Consider these facts:
  • According to the World Health Organization, if all women completed primary education, there would be 66% fewer maternal deaths.
  • A child born to a mother who can read is 50% more likely to survive past the age of five.
  • If all students in low-income countries left school with basic reading skills, 171 million people could be lifted out of poverty, which would be equivalent to a 12% cut in world poverty.
  • 58 million children worldwide are out of school. 
  • Even after four years of primary schooling, as many as 250 million children cannot read and write.

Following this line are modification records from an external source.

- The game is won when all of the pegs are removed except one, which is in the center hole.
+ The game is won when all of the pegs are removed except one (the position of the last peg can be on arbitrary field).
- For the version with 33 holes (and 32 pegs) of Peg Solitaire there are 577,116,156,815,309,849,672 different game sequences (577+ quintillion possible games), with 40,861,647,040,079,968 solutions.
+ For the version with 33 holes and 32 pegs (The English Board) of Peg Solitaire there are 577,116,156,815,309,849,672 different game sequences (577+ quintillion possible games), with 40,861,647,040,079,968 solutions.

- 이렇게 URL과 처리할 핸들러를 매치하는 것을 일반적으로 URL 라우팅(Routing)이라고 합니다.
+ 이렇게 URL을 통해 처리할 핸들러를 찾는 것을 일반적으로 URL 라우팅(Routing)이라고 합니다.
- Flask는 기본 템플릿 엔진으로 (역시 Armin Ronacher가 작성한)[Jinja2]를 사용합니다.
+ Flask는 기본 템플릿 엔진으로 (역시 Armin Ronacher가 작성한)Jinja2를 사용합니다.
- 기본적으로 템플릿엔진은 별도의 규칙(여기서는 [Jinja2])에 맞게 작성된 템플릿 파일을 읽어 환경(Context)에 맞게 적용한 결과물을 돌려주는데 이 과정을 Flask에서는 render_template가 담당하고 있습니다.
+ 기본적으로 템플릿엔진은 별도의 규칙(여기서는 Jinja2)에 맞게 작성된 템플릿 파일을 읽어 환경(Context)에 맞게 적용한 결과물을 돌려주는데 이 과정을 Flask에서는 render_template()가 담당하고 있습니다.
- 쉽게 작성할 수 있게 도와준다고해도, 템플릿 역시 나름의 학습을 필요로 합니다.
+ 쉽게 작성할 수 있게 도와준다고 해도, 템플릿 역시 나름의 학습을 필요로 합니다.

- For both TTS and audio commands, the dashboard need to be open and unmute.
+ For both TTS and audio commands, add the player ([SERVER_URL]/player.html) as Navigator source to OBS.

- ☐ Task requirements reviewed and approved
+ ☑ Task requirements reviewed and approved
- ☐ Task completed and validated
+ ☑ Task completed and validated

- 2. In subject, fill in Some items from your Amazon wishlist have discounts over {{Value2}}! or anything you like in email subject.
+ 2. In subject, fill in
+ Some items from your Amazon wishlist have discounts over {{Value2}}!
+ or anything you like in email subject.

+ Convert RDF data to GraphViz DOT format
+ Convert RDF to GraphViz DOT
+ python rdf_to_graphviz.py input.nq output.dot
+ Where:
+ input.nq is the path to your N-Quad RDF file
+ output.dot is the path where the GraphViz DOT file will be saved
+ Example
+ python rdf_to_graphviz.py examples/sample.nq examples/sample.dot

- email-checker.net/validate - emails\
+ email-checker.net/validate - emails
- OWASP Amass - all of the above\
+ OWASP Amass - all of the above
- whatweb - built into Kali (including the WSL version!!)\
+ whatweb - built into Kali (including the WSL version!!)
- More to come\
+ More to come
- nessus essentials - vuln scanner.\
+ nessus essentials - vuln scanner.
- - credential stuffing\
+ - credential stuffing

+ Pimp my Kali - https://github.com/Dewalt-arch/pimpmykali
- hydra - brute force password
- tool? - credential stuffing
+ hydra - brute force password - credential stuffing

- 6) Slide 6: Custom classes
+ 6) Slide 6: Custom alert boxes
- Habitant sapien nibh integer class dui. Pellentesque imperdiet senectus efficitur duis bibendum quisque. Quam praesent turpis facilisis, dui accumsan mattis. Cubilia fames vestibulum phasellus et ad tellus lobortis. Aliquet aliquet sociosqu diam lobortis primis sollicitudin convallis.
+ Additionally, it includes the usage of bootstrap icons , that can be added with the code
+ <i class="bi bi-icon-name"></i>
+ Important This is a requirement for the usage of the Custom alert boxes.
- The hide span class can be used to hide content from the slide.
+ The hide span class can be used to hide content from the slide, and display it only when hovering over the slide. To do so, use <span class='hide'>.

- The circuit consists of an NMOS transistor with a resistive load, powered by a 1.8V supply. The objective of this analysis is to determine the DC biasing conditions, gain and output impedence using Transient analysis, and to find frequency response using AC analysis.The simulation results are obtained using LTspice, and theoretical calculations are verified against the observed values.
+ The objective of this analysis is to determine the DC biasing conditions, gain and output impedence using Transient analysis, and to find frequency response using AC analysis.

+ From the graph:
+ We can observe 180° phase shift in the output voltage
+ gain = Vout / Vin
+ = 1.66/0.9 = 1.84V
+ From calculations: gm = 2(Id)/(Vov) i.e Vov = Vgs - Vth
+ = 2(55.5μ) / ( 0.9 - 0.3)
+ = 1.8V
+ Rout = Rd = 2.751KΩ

  • 781 million adults are illiterate.
Rotary supports activities and training to improve education for all children and literacy for children and adults. A great example is the Guatemala Literacy Project. In 1997, Joe and Jeff Berninger, brothers from Ohio, were volunteering as English teachers at a Guatemalan school that had no books. The two launched a project to solve that. The day the books arrived, there was a huge celebration, and a Rotarian dentist volunteering nearby heard the noise and asked what was going on. He said, “This would be a perfect project for Rotary.” Joe Berninger, now a member of the Rotary Club of Pathways, Ohio, coordinates the 25-year ongoing project. You can read more about this Guatemala literacy program in the September issue of the Rotary Magazine.

Since 1997, the Rotary Foundation has helped fund literacy projects around the world with 48 grants totaling $6.5 million. Nearly 800 clubs in 90 districts have also participated in literacy projects, making it one of the largest grassroots, multi-club, multidistrict projects in Rotary. 
Nobel Prize winner and girl’s education activist Malala Yousafzai credits Rotary for giving her school the books she read as a child that she said changed her life.  

So remember, Basic Education and Literacy is one of the 7 areas of Focus for Rotary, and September is our month to focus on this great global need!  And that is today’s Rotary Minute!